13 March 2025

‘Data Colonialism’ and the Political Economy of Big Tech

Chinmayi Arun

Last year, I carried Ulises A. Mejias and Nick Couldry’s new book “Data Grab” with me to two formerly colonizing and two formerly colonized countries. In Amsterdam’s imposing Rijksmuseum, my Dutch-Indian friend said, “You’ve seen the beauty; now comes the horror,” and he led me to the painting of a Dutch sugar factory in Java, with a slave bell for the enslaved workers. He showed me beautiful seascapes of ships and said that one of the museum’s exhibits marked out several as slave ships. Without the annotations and commentary, I might have missed the violence hidden in the art. For the tech industry, Couldry and Mejias do the same kind of valuable work my friend did for me in the museum, by highlighting the colonial, extractive violence that underlies and defines our digital lives, both historically and in the present.
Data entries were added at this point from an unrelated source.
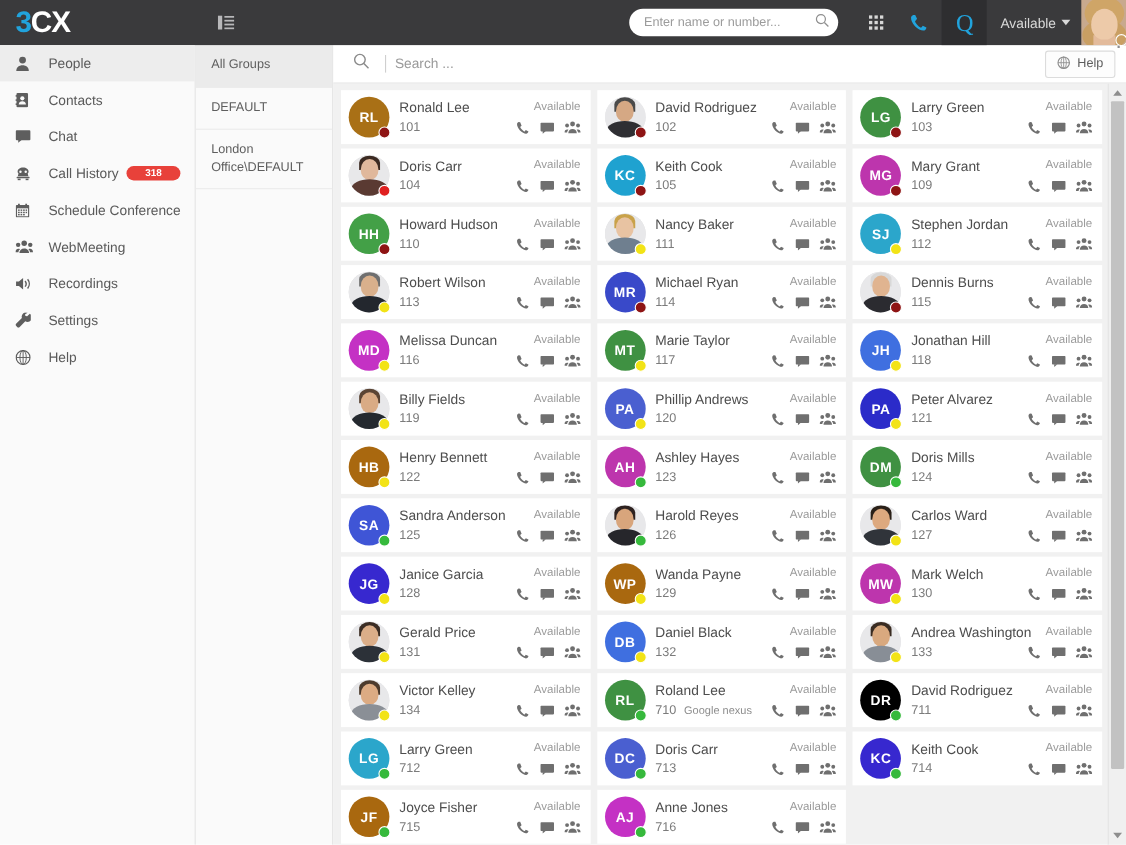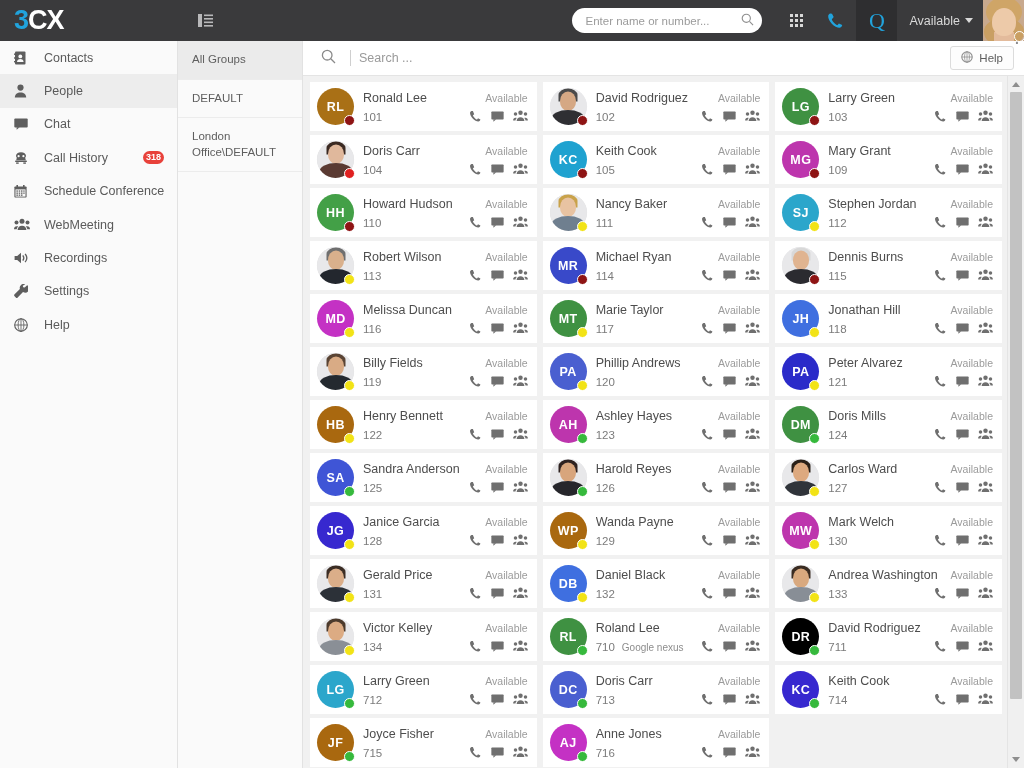--- a/index.html
+++ b/index.html
@@ -98,21 +98,21 @@
   .nav-item.active { background: #ededed; }
   .nav-ico {
     width: 22px; display: flex; align-items: center; color: #5e5e5e;
     font-size: 13px; flex-shrink: 0;
   }
   .nav-ico svg { display:block; }
   .nav-label { margin-left: 8px; }
   .nav-badge {
     position: absolute; right: 13px; background: #e8413a; color: #fff;
     font-size: 9px; font-weight: bold; border-radius: 9px;
-    padding: 2px 3px; line-height: 1;
+    padding: 2px 17px; line-height: 1;
   }
 
   
   .groups {
     width: 125px; min-width: 125px; background: #fafafa;
     border-right: 1px solid #e2e2e2;
   }
   .group-item {
     padding: 11px 0 11px 14px; font-size: 11.5px; color: #5e5e5e;
     border-bottom: 1px solid #ececec; cursor: pointer; line-height: 1.35;
@@ -169,27 +169,27 @@
   }
   .av .ph-body {
     position: absolute; left: 50%; bottom: -2px; transform: translateX(-50%);
     width: 33px; height: 17px; border-radius: 50% 50% 0 0;
   }
   .dot {
     position: absolute; right: -1px; bottom: -1px; width: 11px; height: 11px;
     border-radius: 50%; border: 1.5px solid #fff; z-index: 5;
   }
   .card-body { flex: 1; min-width: 0; margin-left: 9px; }
-  .crow1 { display: flex; align-items: center; }
+  .crow1 { display: flex; align-items: flex-start; }
   .cname {
     font-size: 12.5px; color: #4d4d4d; white-space: nowrap;
     overflow: hidden; text-overflow: ellipsis; flex: 1;
   }
   .cstatus { font-size: 10.5px; color: #9b9b9b; margin-left: 6px; flex-shrink: 0; }
-  .crow2 { display: flex; align-items: flex-end; margin-top: 5px; }
+  .crow2 { display: flex; align-items: center; margin-top: 5px; }
   .cext { font-size: 11.5px; color: #7b7b7b; }
   .cdev { font-size: 10px; color: #8d8d8d; margin-left: 7px; }
   .cacts { margin-left: auto; display: flex; align-items: center; gap: 9px; }
   .cacts span { cursor: pointer; color: #6f6f6f; display: flex; }
 
   
   .sbar {
     width: 17px; min-width: 17px; background: #f0f0f0;
     border-left: 1px solid #e4e4e4; display: flex; flex-direction: column;
     align-items: center; padding: 1px 0;
@@ -265,41 +265,41 @@
         <div class="hair2"></div>
         <div class="neck"></div>
         <div class="face2"></div>
       </div>
     </div>
   </div>
 
   <div class="body-row">
 
     <div class="leftnav" id="leftnav">
+        <div class="nav-item active">
+          <span class="nav-ico">
+            <svg width="13" height="14" viewBox="0 0 13 14">
+              <circle cx="6.5" cy="3.6" r="3.1" fill="#5e5e5e"></circle>
+              <path d="M.8 13.6c0-3.3 2.5-5.2 5.7-5.2s5.7 1.9 5.7 5.2z" fill="#5e5e5e"></path>
+            </svg>
+          </span>
+          <span class="nav-label">People</span>
+        </div>
         <div class="nav-item">
           <span class="nav-ico">
             <svg width="12" height="14" viewBox="0 0 12 14">
               <rect x="1" y="0.5" width="10.5" height="13" rx="1" fill="#5e5e5e"></rect>
               <rect x="0" y="2.5" width="2.2" height="1.4" fill="#5e5e5e"></rect>
               <rect x="0" y="6.3" width="2.2" height="1.4" fill="#5e5e5e"></rect>
               <rect x="0" y="10" width="2.2" height="1.4" fill="#5e5e5e"></rect>
               <circle cx="6.3" cy="5.4" r="1.9" fill="#fafafa"></circle>
               <path d="M3 11c0-1.9 1.5-3 3.3-3s3.3 1.1 3.3 3z" fill="#fafafa"></path>
             </svg>
           </span>
           <span class="nav-label">Contacts</span>
-        </div>
-        <div class="nav-item active">
-          <span class="nav-ico">
-            <svg width="13" height="14" viewBox="0 0 13 14">
-              <circle cx="6.5" cy="3.6" r="3.1" fill="#5e5e5e"></circle>
-              <path d="M.8 13.6c0-3.3 2.5-5.2 5.7-5.2s5.7 1.9 5.7 5.2z" fill="#5e5e5e"></path>
-            </svg>
-          </span>
-          <span class="nav-label">People</span>
         </div>
         <div class="nav-item">
           <span class="nav-ico">
             <svg width="14" height="12" viewBox="0 0 14 12">
               <rect x="0.3" y="0.5" width="13.4" height="9" rx="1" fill="#5e5e5e"></rect>
               <path d="M2.6 9.2v2.6l3-2.6z" fill="#5e5e5e"></path>
             </svg>
           </span>
           <span class="nav-label">Chat</span>
         </div>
They started this project in a co-authored article and in their previous co-authored book, “Costs of Connection.” Their latest book, titled “Data Grab” to invoke colonialism’s land and resource grabs, continues their compelling work. “Data Grab” presents a more accessible, reorganized exposition of the authors’ views.

Mejias and Couldry’s account of the capitalism-driven “social quantification” sector (as they call it) fills gaps in Shoshana Zuboff’s compelling and popular “The Age of Surveillance Capitalism.” Zuboff did the valuable work of making mainstream the idea that we, the datafied subjects, stand in an asymmetric relationship with “surveillance capitalist” companies. Although powerful and influential, Zuboff’s account of the Big Tech companies’ business models does not engage with how far their harmful characteristics come from capitalism, their disparate impact on different groups of people, or their reliance on law for their power. Julie Cohen has offered a magisterial account, framed as “informational capitalism” (from Manuel Castells’s “The Rise of the Network Society”), covering this ground in a book more suitable for academic readers. However, Zuboff’s book captured the public imagination, and her discussion of colonialism is confined to Britain’s relationship with the United States, eliding the slavery and worldwide extraction and exploitation integral to European colonialism.